**Revision tracking records:**
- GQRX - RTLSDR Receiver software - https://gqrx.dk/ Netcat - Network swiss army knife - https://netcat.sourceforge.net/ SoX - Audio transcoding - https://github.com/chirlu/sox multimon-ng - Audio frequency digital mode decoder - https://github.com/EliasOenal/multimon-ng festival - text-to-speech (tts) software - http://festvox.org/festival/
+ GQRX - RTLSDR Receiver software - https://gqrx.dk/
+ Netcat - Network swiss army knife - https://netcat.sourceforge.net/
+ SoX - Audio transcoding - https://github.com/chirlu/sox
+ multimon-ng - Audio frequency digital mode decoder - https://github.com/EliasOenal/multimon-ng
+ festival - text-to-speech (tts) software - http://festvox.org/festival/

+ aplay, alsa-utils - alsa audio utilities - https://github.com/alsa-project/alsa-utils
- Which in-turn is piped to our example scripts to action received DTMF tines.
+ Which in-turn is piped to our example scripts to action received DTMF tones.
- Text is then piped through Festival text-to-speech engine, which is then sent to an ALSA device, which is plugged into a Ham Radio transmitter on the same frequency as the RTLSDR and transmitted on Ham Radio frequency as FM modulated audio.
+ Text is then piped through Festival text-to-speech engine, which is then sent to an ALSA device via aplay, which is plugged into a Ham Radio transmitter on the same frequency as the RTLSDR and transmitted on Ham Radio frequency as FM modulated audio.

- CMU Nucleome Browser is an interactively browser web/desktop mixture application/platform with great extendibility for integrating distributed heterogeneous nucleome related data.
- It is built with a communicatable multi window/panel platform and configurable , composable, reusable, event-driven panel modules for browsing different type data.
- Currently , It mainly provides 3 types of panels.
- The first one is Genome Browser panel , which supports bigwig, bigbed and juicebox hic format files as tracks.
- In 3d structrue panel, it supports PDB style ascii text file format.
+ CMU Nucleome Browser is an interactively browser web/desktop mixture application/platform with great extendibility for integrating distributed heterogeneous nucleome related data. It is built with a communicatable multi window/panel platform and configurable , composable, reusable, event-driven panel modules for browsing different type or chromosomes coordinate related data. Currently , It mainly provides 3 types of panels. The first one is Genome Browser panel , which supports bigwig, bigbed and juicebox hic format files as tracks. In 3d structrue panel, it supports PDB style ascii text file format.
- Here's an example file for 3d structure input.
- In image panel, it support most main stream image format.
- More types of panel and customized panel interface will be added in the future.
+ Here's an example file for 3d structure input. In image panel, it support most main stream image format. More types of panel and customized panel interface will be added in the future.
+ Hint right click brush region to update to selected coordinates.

**What this task involves:**
Reply with the complete records, restated exactly.

**Answer below:**
- GQRX - RTLSDR Receiver software - https://gqrx.dk/ Netcat - Network swiss army knife - https://netcat.sourceforge.net/ SoX - Audio transcoding - https://github.com/chirlu/sox multimon-ng - Audio frequency digital mode decoder - https://github.com/EliasOenal/multimon-ng festival - text-to-speech (tts) software - http://festvox.org/festival/
+ GQRX - RTLSDR Receiver software - https://gqrx.dk/
+ Netcat - Network swiss army knife - https://netcat.sourceforge.net/
+ SoX - Audio transcoding - https://github.com/chirlu/sox
+ multimon-ng - Audio frequency digital mode decoder - https://github.com/EliasOenal/multimon-ng
+ festival - text-to-speech (tts) software - http://festvox.org/festival/

+ aplay, alsa-utils - alsa audio utilities - https://github.com/alsa-project/alsa-utils
- Which in-turn is piped to our example scripts to action received DTMF tines.
+ Which in-turn is piped to our example scripts to action received DTMF tones.
- Text is then piped through Festival text-to-speech engine, which is then sent to an ALSA device, which is plugged into a Ham Radio transmitter on the same frequency as the RTLSDR and transmitted on Ham Radio frequency as FM modulated audio.
+ Text is then piped through Festival text-to-speech engine, which is then sent to an ALSA device via aplay, which is plugged into a Ham Radio transmitter on the same frequency as the RTLSDR and transmitted on Ham Radio frequency as FM modulated audio.

- CMU Nucleome Browser is an interactively browser web/desktop mixture application/platform with great extendibility for integrating distributed heterogeneous nucleome related data.
- It is built with a communicatable multi window/panel platform and configurable , composable, reusable, event-driven panel modules for browsing different type data.
- Currently , It mainly provides 3 types of panels.
- The first one is Genome Browser panel , which supports bigwig, bigbed and juicebox hic format files as tracks.
- In 3d structrue panel, it supports PDB style ascii text file format.
+ CMU Nucleome Browser is an interactively browser web/desktop mixture application/platform with great extendibility for integrating distributed heterogeneous nucleome related data. It is built with a communicatable multi window/panel platform and configurable , composable, reusable, event-driven panel modules for browsing different type or chromosomes coordinate related data. Currently , It mainly provides 3 types of panels. The first one is Genome Browser panel , which supports bigwig, bigbed and juicebox hic format files as tracks. In 3d structrue panel, it supports PDB style ascii text file format.
- Here's an example file for 3d structure input.
- In image panel, it support most main stream image format.
- More types of panel and customized panel interface will be added in the future.
+ Here's an example file for 3d structure input. In image panel, it support most main stream image format. More types of panel and customized panel interface will be added in the future.
+ Hint right click brush region to update to selected coordinates.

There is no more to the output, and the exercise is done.